Work instruction: From the line containing "[340,1325,927,1471] Segotep Introduces" onward to the last line of the data below, copy each line exactly and add nothing.

Extracted records

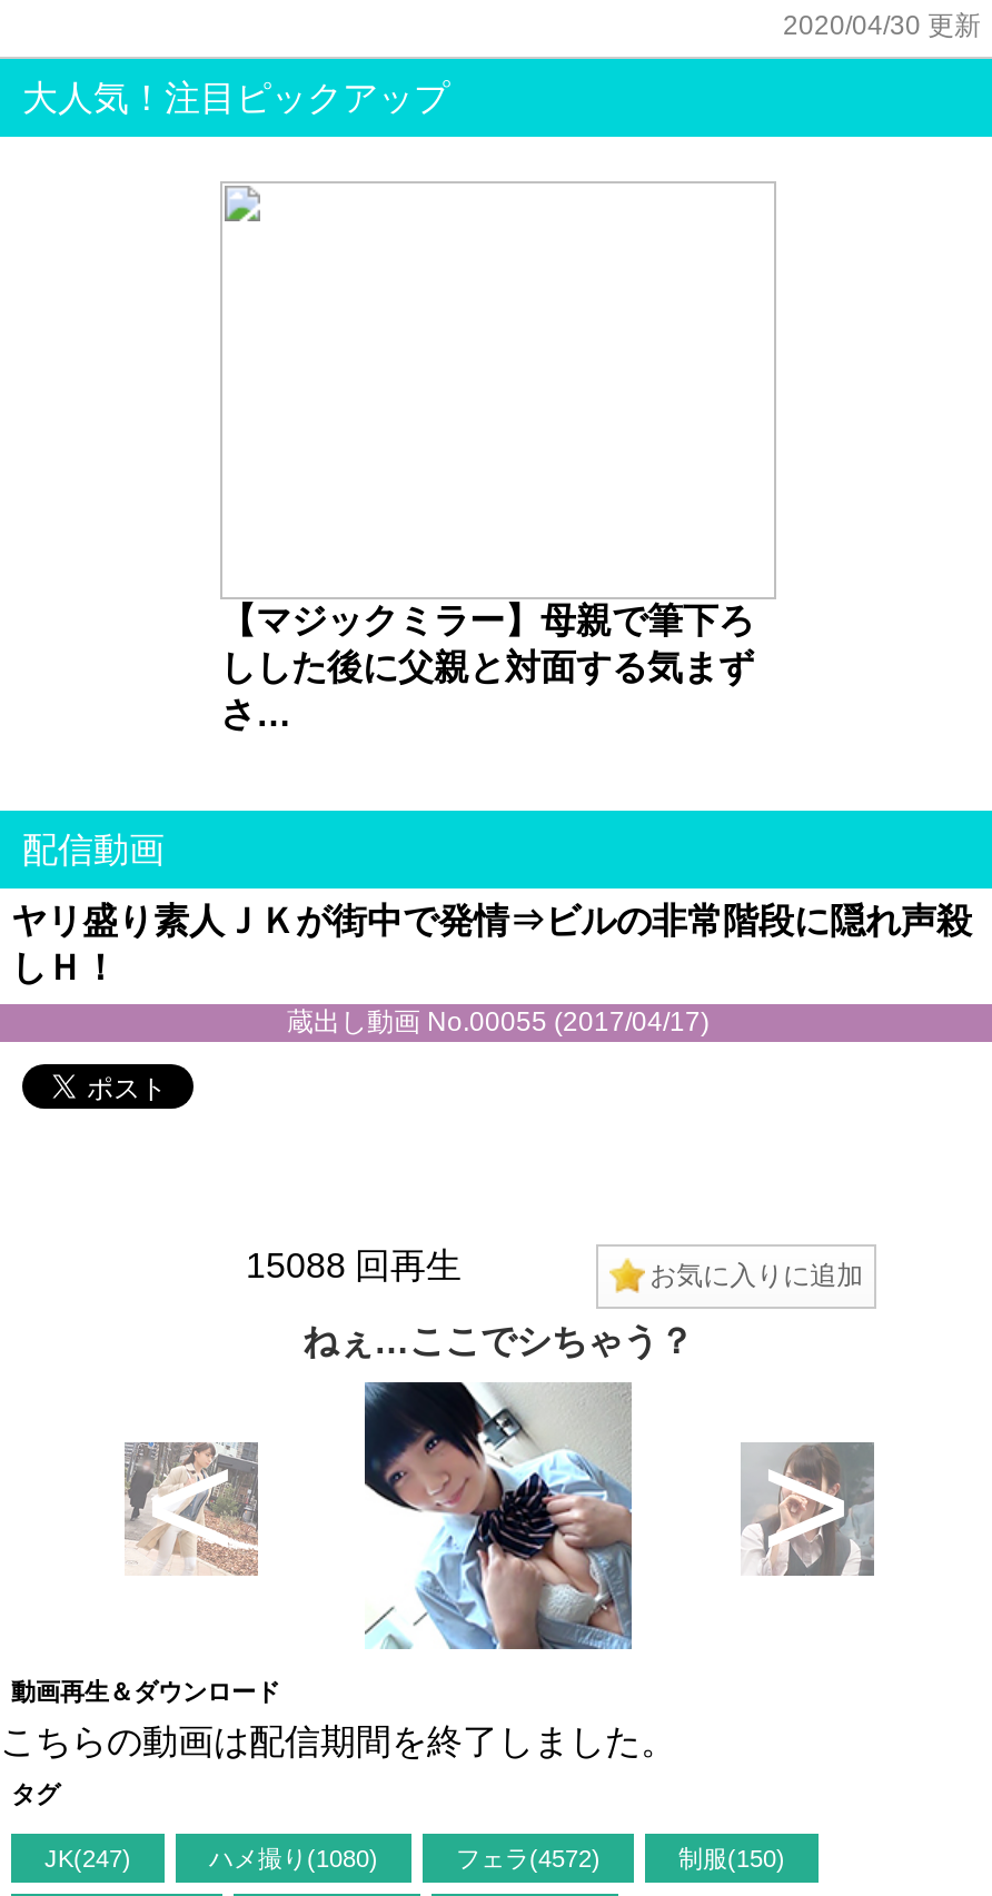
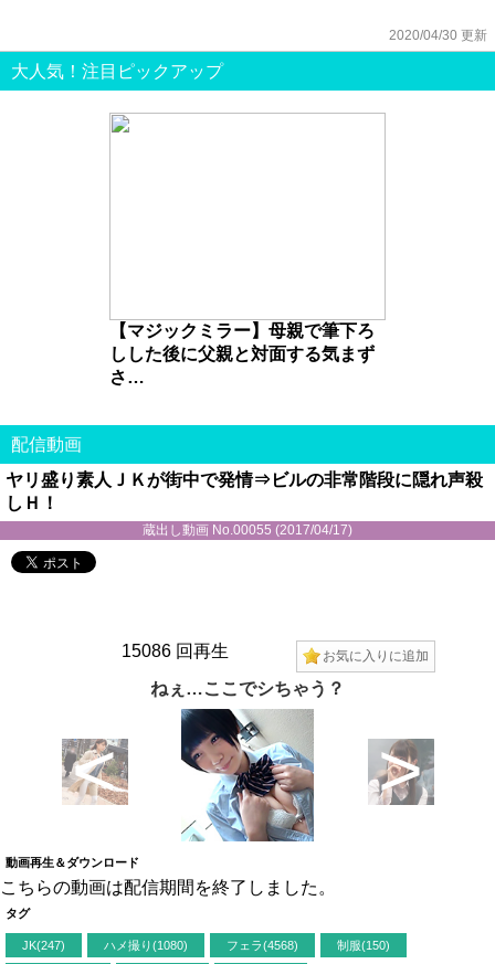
[246,1247,462,1284] 15088 回再生 -> [122,642,229,660] 15086 回再生
[456,1845,601,1872] フェラ(4572) -> [227,939,298,952] フェラ(4568)

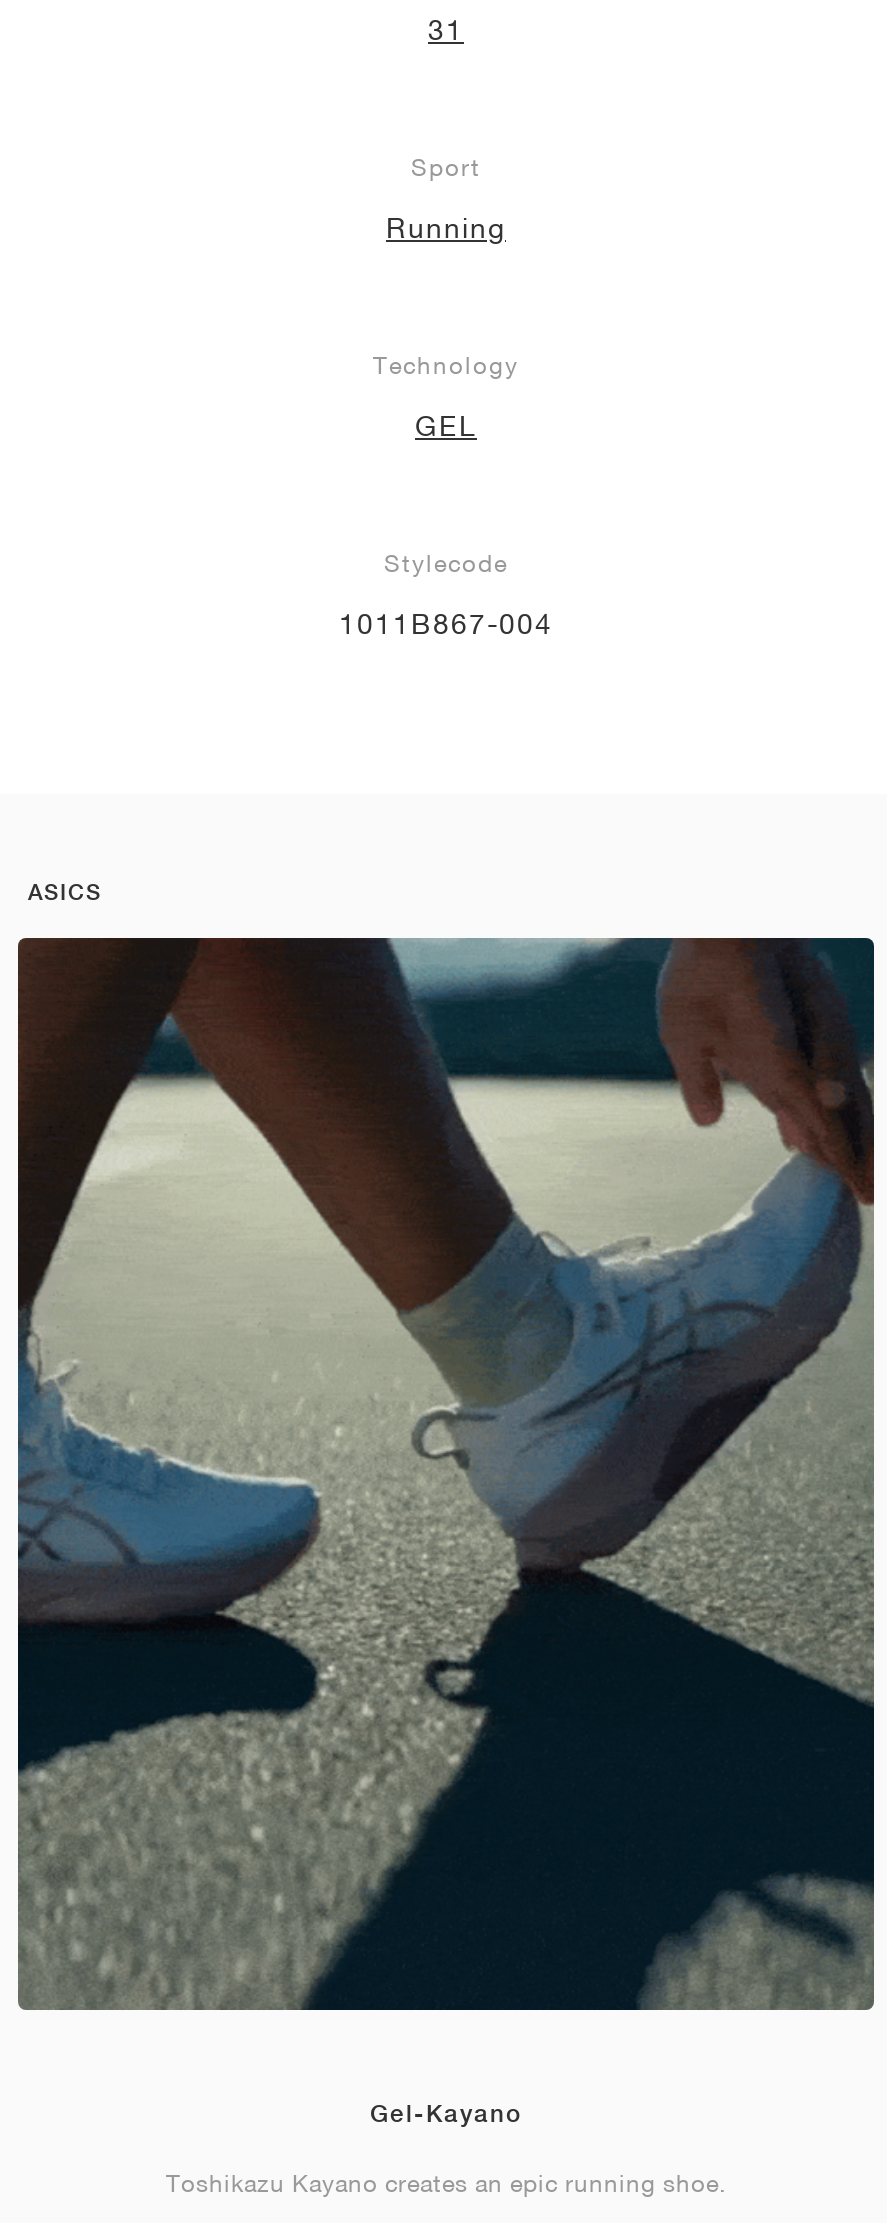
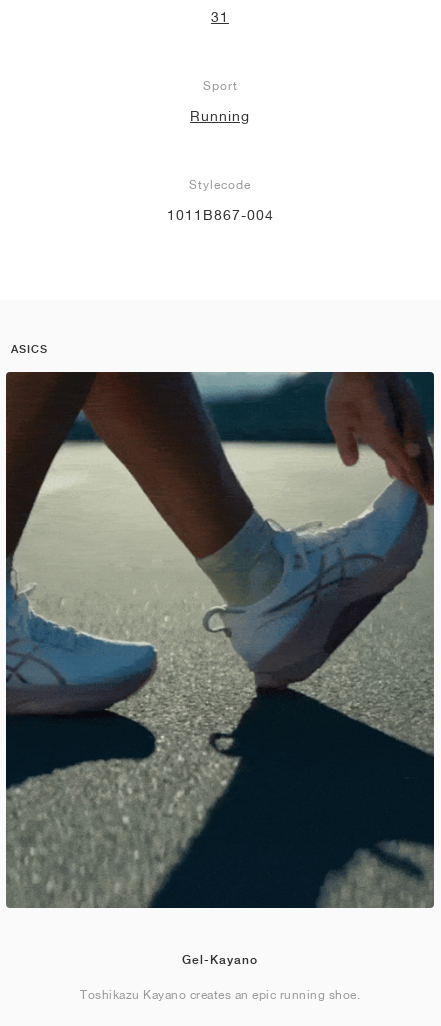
[373,349,519,441] Technology | GEL -> none

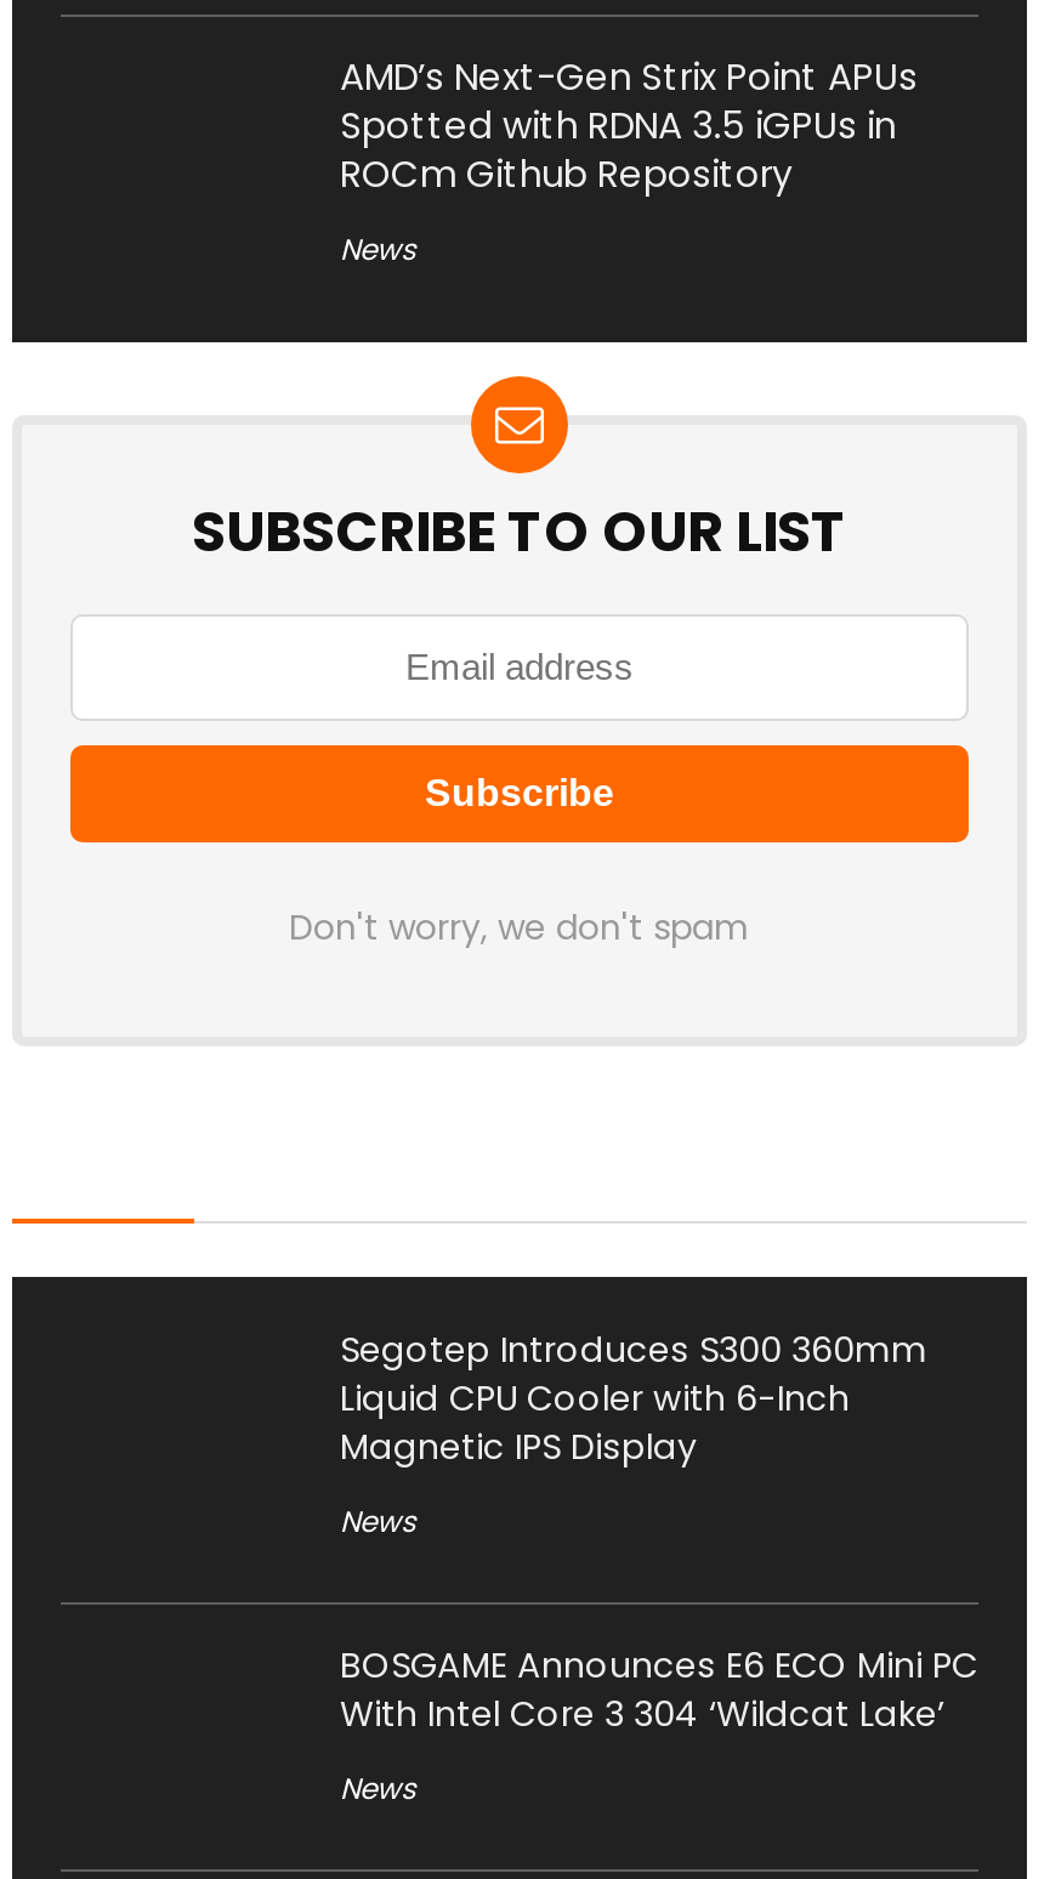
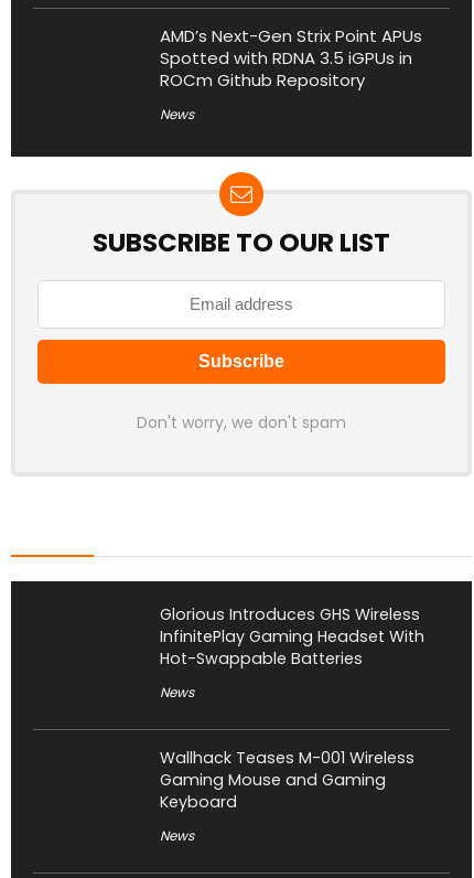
[340,1325,927,1471] Segotep Introduces S300 360mm | Liquid CPU Cooler with 6-Inch | Magnetic IPS Display -> [160,604,424,670] Glorious Introduces GHS Wireless | InfinitePlay Gaming Headset With | Hot-Swappable Batteries
[340,1641,978,1738] BOSGAME Announces E6 ECO Mini PC | With Intel Core 3 304 ‘Wildcat Lake’ -> [160,747,414,813] Wallhack Teases M-001 Wireless | Gaming Mouse and Gaming | Keyboard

Answer area:
[340,1325,927,1471] Segotep Introduces S300 360mm | Liquid CPU Cooler with 6-Inch | Magnetic IPS Display -> [160,604,424,670] Glorious Introduces GHS Wireless | InfinitePlay Gaming Headset With | Hot-Swappable Batteries
[340,1641,978,1738] BOSGAME Announces E6 ECO Mini PC | With Intel Core 3 304 ‘Wildcat Lake’ -> [160,747,414,813] Wallhack Teases M-001 Wireless | Gaming Mouse and Gaming | Keyboard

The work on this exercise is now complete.